От отца Васкеса и прочих узников я узнал, что преследования миссионеров после моего ареста стали особенно жестокими. Недалеко от той деревни, где скрывался отец Васкес, пряталось еще восемнадцать миссионеров. Хотя их осталось немного, они продолжали свою проповедническую деятельность, но большая часть из них скрывалась в пещерах, а если случалось остаться на ночь в доме верующего, то они прятались в тайнике между специально сделанными для этого случая двойными стенами.

— Я тоже много раз ночевал в таких закутках, — сказал отец Васкес. — Спал там весь день, а ночью покидал дом и шел в другой — у нас было твердое правило: ночевать в одном и том же месте лишь один раз. Придя в дом, куда меня пригласили, я прежде всего исповедовал больных, потом, когда собирались верующие, наставлял их и отпускал грехи. И это продолжалось до того часа, когда все дома должны были запираться.

Он был предельно осторожен, но власти Нагасаки тоже не дремали. Подобно тому как первосвященник Каиафа вознаградил Иуду за то, что тот предал Господа, японские власти вознаграждали доносчиков. А тех, кто укрывал у себя священников и монахов, казнили. Христиан подвергали страшным пыткам, не только чтобы заставить отречься от веры, но и чтобы принудить их выдать скрывающихся миссионеров.

— Самое ужасное, — говорил отец Васкес, — что мы уже не можем верить даже своей пастве. Мы всегда опасались, что те, кому мы верили, отрекутся от нас. Поэтому я и верующим не рассказывал, где скрываюсь. Я знаю священников, которые были схвачены властями на следующий же день после того, как доверили свою тайну. Жить, никому не доверяя, — это был сущий ад.

Я спросил, жив ли мой старый товарищ отец Диего. Я не мог забыть этого беспомощного, но добрейшего человека с красными, точно заплаканными, глазами.

— Отец Диего заболел и умер, — сказал Луис Сасада. — Это случилось, когда нас собрали в Фукуде, недалеко от Нагасаки, чтобы выслать из страны. Могилы нет. Чиновники сожгли труп и пепел бросили в море. Они делают это для того, чтобы в Японии не осталось даже праха тех, кто был христианином.

— Наверное, нас тоже скоро сожгут и пепел бросят в море…

Я покорно приму любую судьбу, уготованную мне Господом, подобно тому как плод вбирает в себя ласковые лучи осеннего солнца. Я не воспринимаю близкую смерть как поражение. Я сражался с Японией и ею же повержен… В памяти моей воскрес образ старика, сидевшего в бархатном кресле. Наверное, он думал, что победил нас. Но ему никогда в жизни не понять смысла того, что смерть Господа нашего на кресте перевернула мир.
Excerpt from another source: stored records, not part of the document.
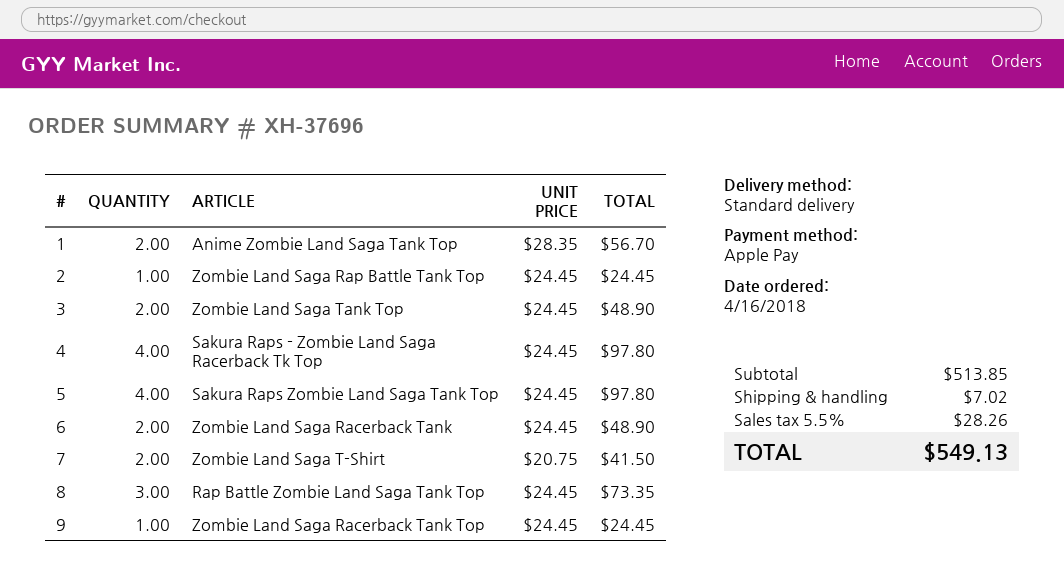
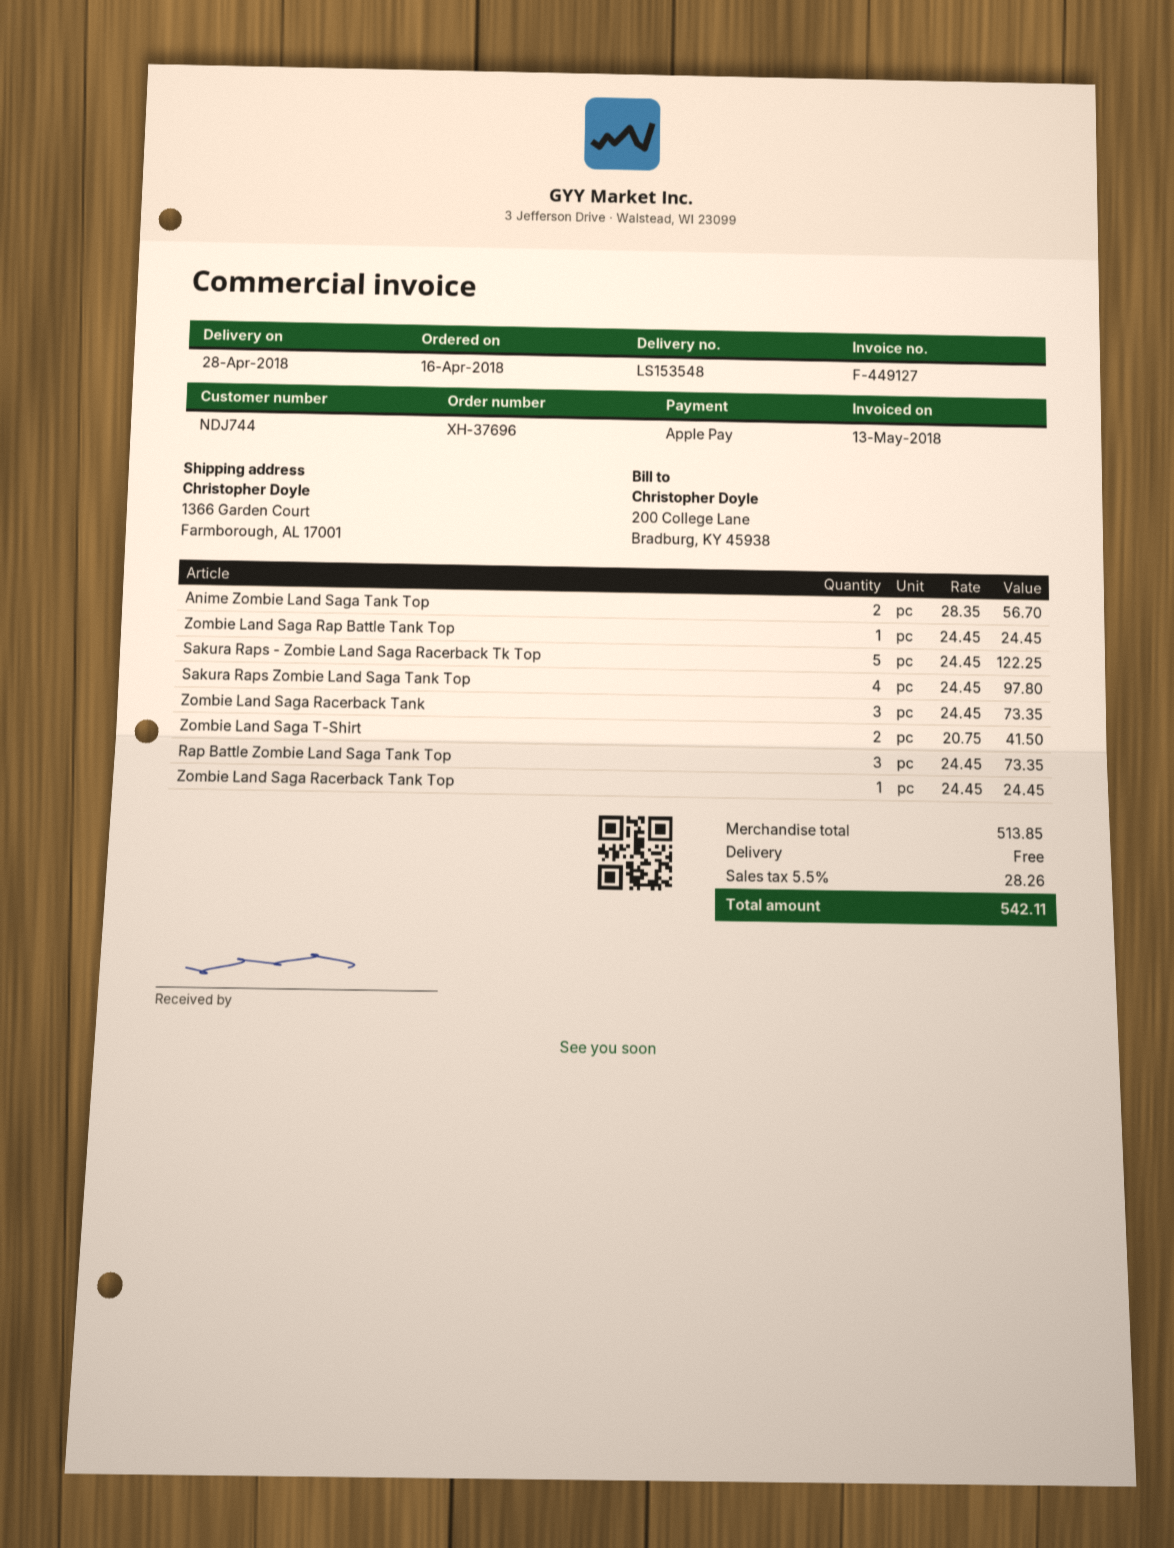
Zombie Land Saga Tank Top: 2 x 24.45 = 48.90 -> none
Sakura Raps - Zombie Land Saga Racerback Tk Top: 4 x 24.45 = 97.80 -> 5 x 24.45 = 122.25
Zombie Land Saga Racerback Tank: 2 x 24.45 = 48.90 -> 3 x 24.45 = 73.35
shipping: 7.02 -> 0.00
total: 549.13 -> 542.11

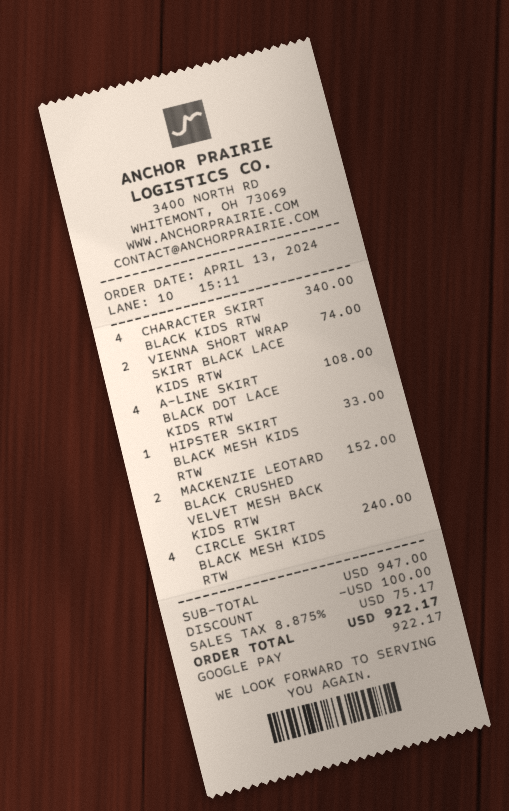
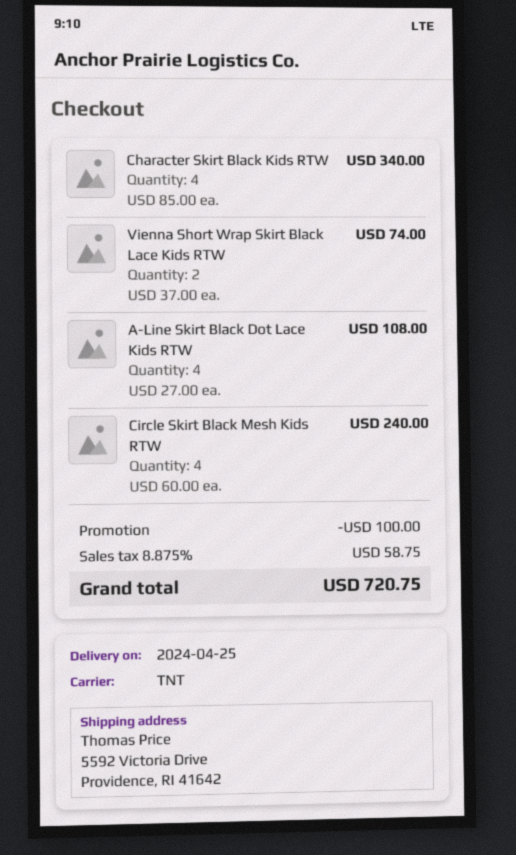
HIPSTER SKIRT BLACK MESH KIDS RTW: 1 for 33.00 -> none
MACKENZIE LEOTARD BLACK CRUSHED VELVET MESH BACK KIDS RTW: 2 for 152.00 -> none
tax: 8.875% = 75.17 -> 8.875% = 58.75
total: 922.17 -> 720.75

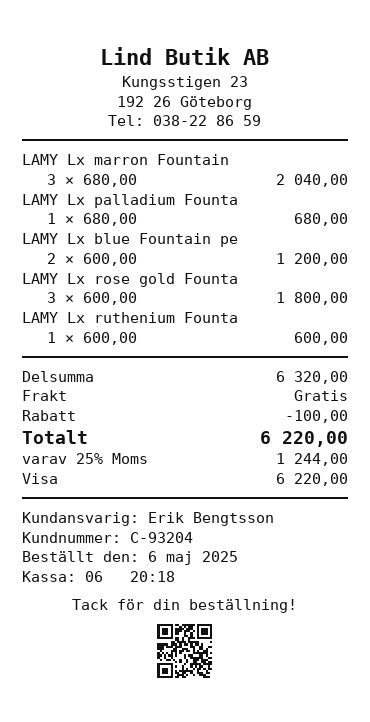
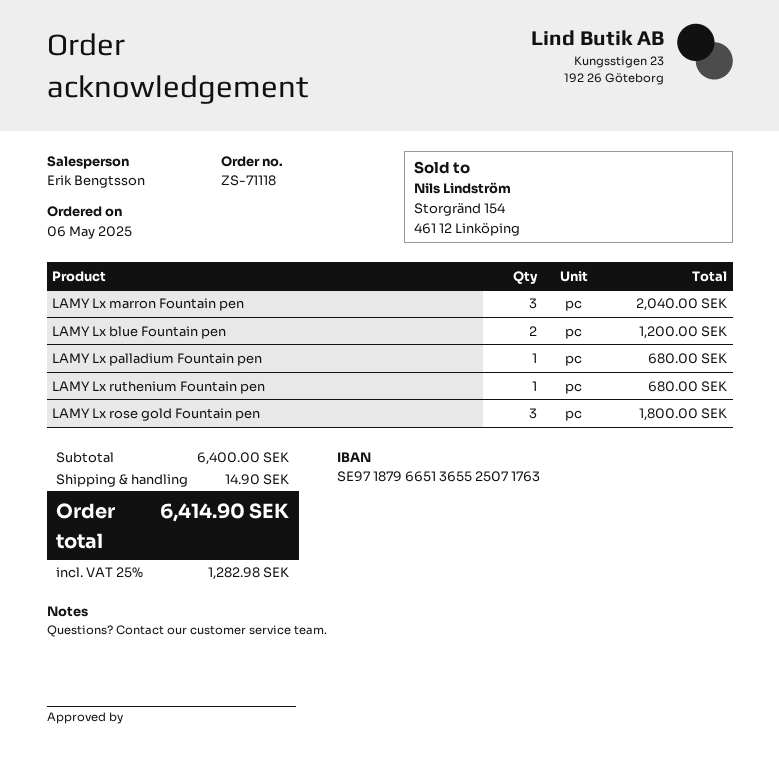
LAMY Lx ruthenium Founta: 1 for 600.00 -> 1 for 680.00
subtotal: 6320.00 -> 6400.00
discount: 100.00 -> none
shipping: 0.00 -> 14.90
tax: 25% = 1244.00 -> 25% = 1282.98
total: 6220.00 -> 6414.90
Видимо, он считает, что все вернется на круги своя, когда меня сожгут, а пепел бросят в море. Но это будет только началом. Подобно тому как смерть на кресте Господа нашего Иисуса явилась началом всех начал. Я превращусь в один из камней, которыми рано или поздно будет замощена японская трясина. Когда-нибудь уже другой миссионер, стоя на этом камне, превратится в еще один камень на японской трясине.

В темноте я молился за Хасэкуру и Ниси, с которыми расстался на Лусоне, за покойного Танаку. Где сейчас Хасэкура и Ниси, что с ними? Не знаю. Не знаю и того, сохранили они в своем сердце хоть капельку христианской веры или нет. С каждым днем меня все сильнее охватывает желание просить прощения за мои грехи перед ними — пусть они и проистекали из самых добрых побуждений и уверенности в своей правоте.

Я и впрямь прибегал к обману, уговорам, посулам, использовал их в собственных целях. Я и христианство заставил их принять ради своих честолюбивых целей. Но ведь благодаря этому они теперь воедино связаны с Господом. Одно это — великое утешение для меня. И поэтому вместе с глубоким раскаянием меня охватывает чувство радости. Господь не покинет их!

Господи, не оставляй Хасэкуру, Ниси и Танаку. Лучше возьми мою жизнь во искупление того, что я совершил. И, если это возможно, сделай так, чтобы они поняли, что все мои помыслы были чисты — я хотел нести свет их стране, Японии.